Karla Harby

April 16, 2007

April 16, 2007 (Seattle) — Adolescents and young adults with a history of growth hormone (GH) deficiency in childhood may have below-normal levels of GH that impair their ability to build bone, as well as their quality of life. But the signs are subtle, and when GH is administered to teens or young adults, careful follow-up is essential.

David M. Cook, MD, from Oregon Health and Science University in Portland, and George R. Merriam, MD, from the Division of Metabolism, Endocrinology and Nutrition at the University of Washington in Seattle, discussed the pros and cons of GH therapy beyond childhood in a presentation here at the annual meeting and clinical congress of the American Association of Clinical Endocrinologists.

Benefits of restoring GH to normal levels in this age group (up to about the late 20s) include improvement in psychological symptoms, such as depression, inability to focus, and difficulty in school. Physical improvements include higher bone density, increased energy, and reduced body fat, particularly visceral fat. Potential adverse events include acromegalic changes.

Dr. Cook began by reviewing the natural history of pituitary tumors. Researchers report that "growth hormone did not cause a recurrence of stable pituitary tumor," Dr. Cook said. "I think we can say it's pretty safe, and all the big companies [that produce it] have concluded this also."

Nonetheless, GH receptors exist in many types of cells, including colon, breast, and lymph cells, both in their normal and their transformed, cancerous forms, Dr. Merriam said. GH is mitogenic and stimulates cancer cell growth in culture. The latency for cancers can be decades, and so GH should not be used in cancer patients. However, "there is no evidence at the moment that GH replacement within the normal range increases the risk of de novo cancer," he added.

More needs to be learned about dosing and about stimulation testing in this age group, Dr. Cook said. Stimulation testing is imperfect, so should only be used when warranted by clinical context. In trying to decide on the right dose, he said, "I try 20 to 30 µg/kg per day, and an IGF-1 [insulin-like growth factor level] that's at least above the mean." Excess GH can lead to acromegalic changes, defined as a foot or lower jaw size greater than the 97th percentile.

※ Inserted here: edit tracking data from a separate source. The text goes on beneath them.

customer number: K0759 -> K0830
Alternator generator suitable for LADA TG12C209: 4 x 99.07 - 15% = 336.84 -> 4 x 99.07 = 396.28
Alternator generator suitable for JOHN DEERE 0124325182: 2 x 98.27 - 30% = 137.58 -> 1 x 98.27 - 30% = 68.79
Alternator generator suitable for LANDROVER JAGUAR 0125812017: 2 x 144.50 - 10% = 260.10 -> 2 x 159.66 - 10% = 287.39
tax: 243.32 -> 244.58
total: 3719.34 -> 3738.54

Dr. Cook described several of his patients in detail. "It's nice to do an MRI in these patients to see if they have something abnormal," such as the hypoplastic pituitary he showed on one MRI. After 3 years of therapy, this patient's bone density was such that she was able to ski safely.

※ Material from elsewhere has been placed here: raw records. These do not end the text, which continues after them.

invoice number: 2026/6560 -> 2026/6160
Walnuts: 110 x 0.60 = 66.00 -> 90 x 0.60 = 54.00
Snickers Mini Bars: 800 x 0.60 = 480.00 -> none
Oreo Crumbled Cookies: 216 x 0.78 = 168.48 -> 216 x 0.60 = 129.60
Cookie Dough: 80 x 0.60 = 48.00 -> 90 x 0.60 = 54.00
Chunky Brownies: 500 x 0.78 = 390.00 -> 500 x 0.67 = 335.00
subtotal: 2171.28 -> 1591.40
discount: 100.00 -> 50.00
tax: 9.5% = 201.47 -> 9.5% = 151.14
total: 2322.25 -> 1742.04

Dr. Merriam, an expert in the study of GH as an anti-aging therapy, reminded the audience that there's a difference between being GH-deficient and being within an age-adjusted normal range. "If you're deficient, GH does a lot of good things for you, even if you're not going to get any taller," he said. But if GH is normal, adding more leads to acromegaly, he said.

He pointed out that the 1990 study that helped launch popular interest in GH for anti-aging treatment involved 21 healthy men and was neither blinded nor placebo controlled. Those authors reported no adverse effects. "Everybody who's tried to replicate this study has run into huge side effects, and use had to be cut back," Dr. Merriam said.

A 1992 initiative by the National Institute on Aging funded 7 proposals, all of which are completed, although not all have been published, Dr. Merriam said. "I've seen the results of all of them. The consensus is that [GH] increases lean body mass and reduces body fat, especially visceral fat."

But the adverse effects were such that doses had to be reduced. A recent review in the Annals of Internal Medicine (2007;146:104-115) found only small changes in body composition in healthy elderly subjects, and an increase in peripheral edema. "Currently, GH can't be recommended outside of clinical trials," Dr. Merriam said.

The moderator for this session, Jeffrey R. Garber, MD, from Harvard Medical School in Boston, Massachusetts, told Medscape: "One cannot use [growth hormone] as an anti-aging therapy, and one has to be cautious about using it if there is a history of cancer, and not use it if there is active cancer." He added that "[GH] is probably underutilized in people who have a documented hormone deficiency and grow into adulthood."

He also agreed that the signs of deficiency are subtle. "You can't diagnose this clinically; that's why it's underused. People do not look abnormal, and they need to be treated carefully." He recalled the one young man described by Dr. Cook, whose jaw grew abnormally large under therapy, then emphasized, "And that's a patient of one of the best endocrinologists in the world."

This work was independently funded. The authors report no relevant financial relationships.

AACE 16th Annual Meeting and Clinical Congress: General Session. Presented April 14, 2007.